### Records supplied
_ _ _ _ _

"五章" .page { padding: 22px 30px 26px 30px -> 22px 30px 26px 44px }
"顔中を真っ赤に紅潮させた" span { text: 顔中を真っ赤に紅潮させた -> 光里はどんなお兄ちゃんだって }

_ _ _ _ _

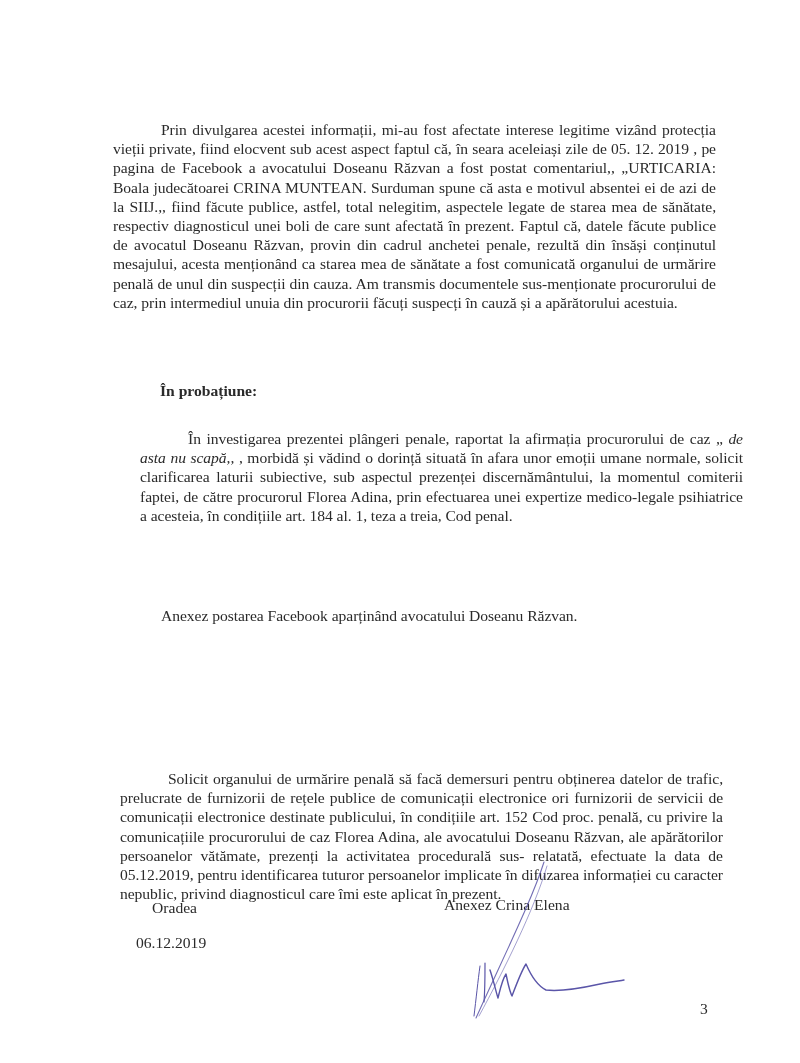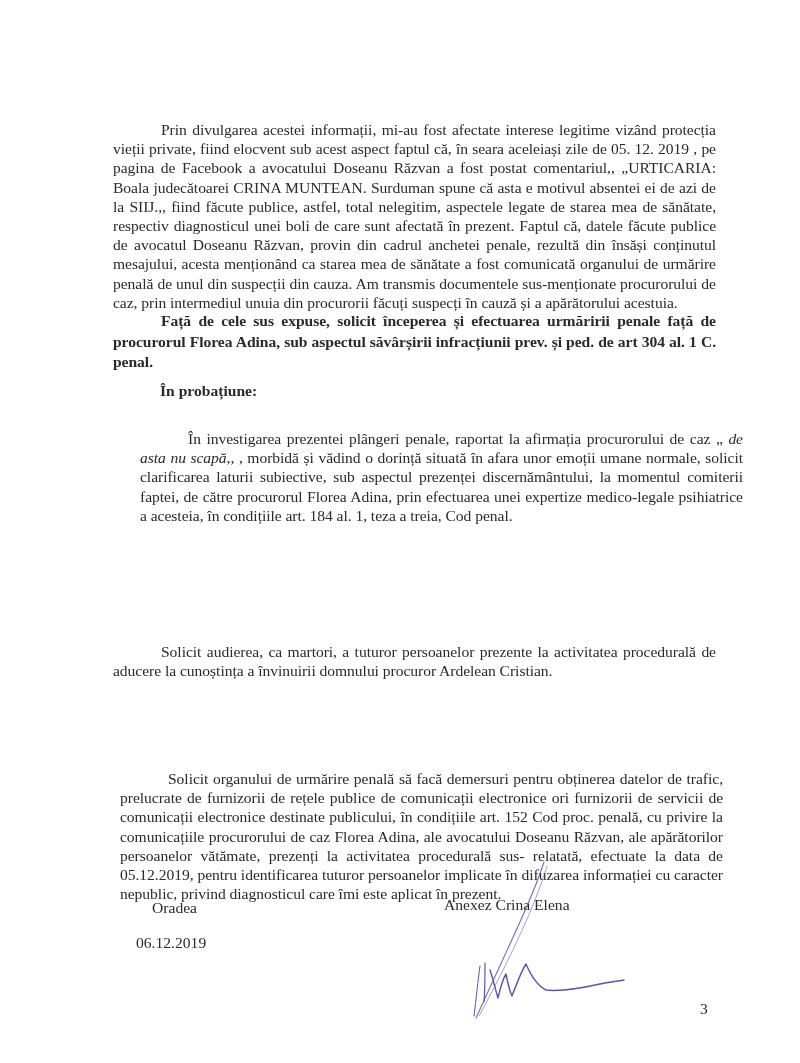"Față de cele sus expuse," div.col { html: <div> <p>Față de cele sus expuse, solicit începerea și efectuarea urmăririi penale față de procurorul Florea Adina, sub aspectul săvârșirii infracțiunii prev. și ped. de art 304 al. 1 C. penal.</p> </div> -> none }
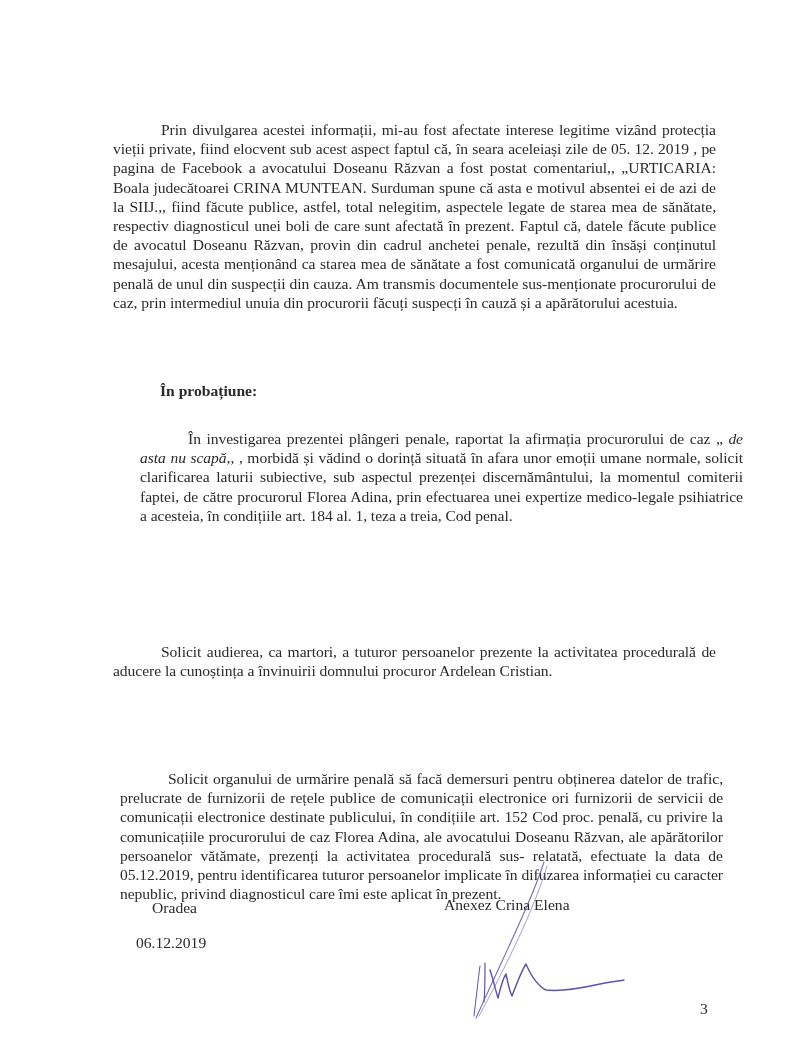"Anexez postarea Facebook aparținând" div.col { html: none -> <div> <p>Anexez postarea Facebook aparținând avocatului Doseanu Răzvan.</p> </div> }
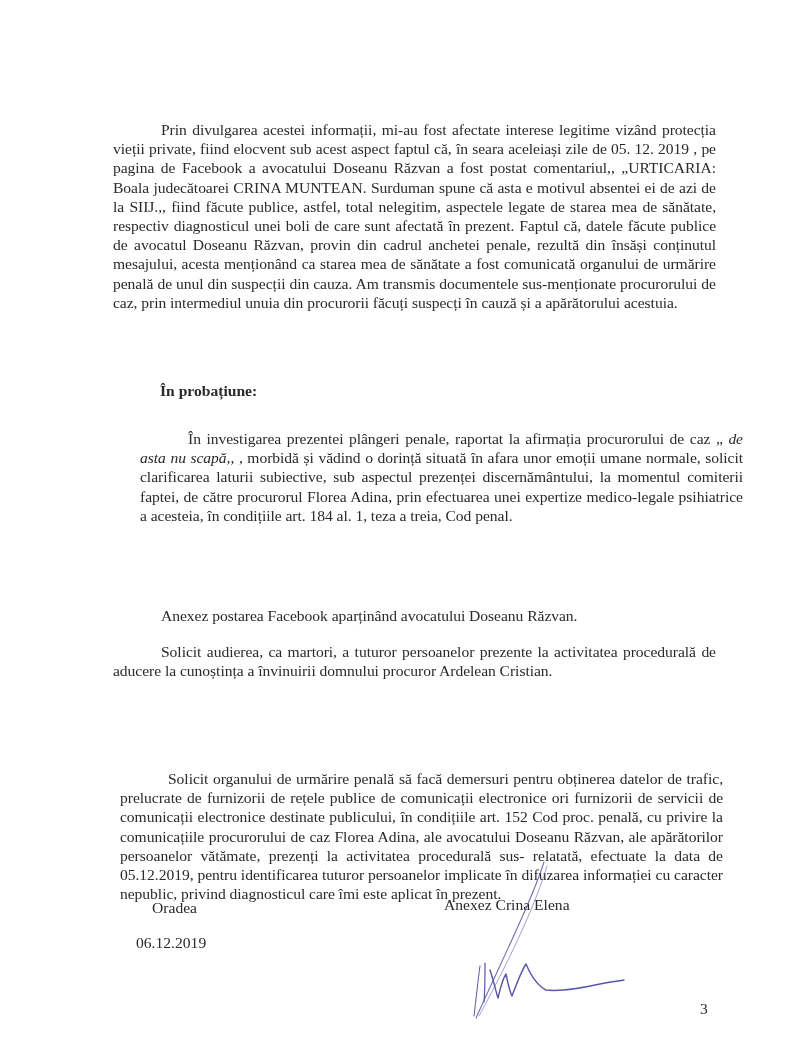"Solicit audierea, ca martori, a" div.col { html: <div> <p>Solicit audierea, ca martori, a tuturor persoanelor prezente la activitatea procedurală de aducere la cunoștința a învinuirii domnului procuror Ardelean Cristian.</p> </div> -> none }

_ _ _ _ _

### Goal of the exercise
Lines wanted from the entries above: the one with "html: <div> <p>Față", the one with "html: <div> <p>Solicit", and all lines between. Please copy them exactly, without the pictures and without anything else.

### Output for this exercise
"Față de cele sus expuse," div.col { html: <div> <p>Față de cele sus expuse, solicit începerea și efectuarea urmăririi penale față de procurorul Florea Adina, sub aspectul săvârșirii infracțiunii prev. și ped. de art 304 al. 1 C. penal.</p> </div> -> none }
"Anexez postarea Facebook aparținând" div.col { html: none -> <div> <p>Anexez postarea Facebook aparținând avocatului Doseanu Răzvan.</p> </div> }
"Solicit audierea, ca martori, a" div.col { html: <div> <p>Solicit audierea, ca martori, a tuturor persoanelor prezente la activitatea procedurală de aducere la cunoștința a învinuirii domnului procuror Ardelean Cristian.</p> </div> -> none }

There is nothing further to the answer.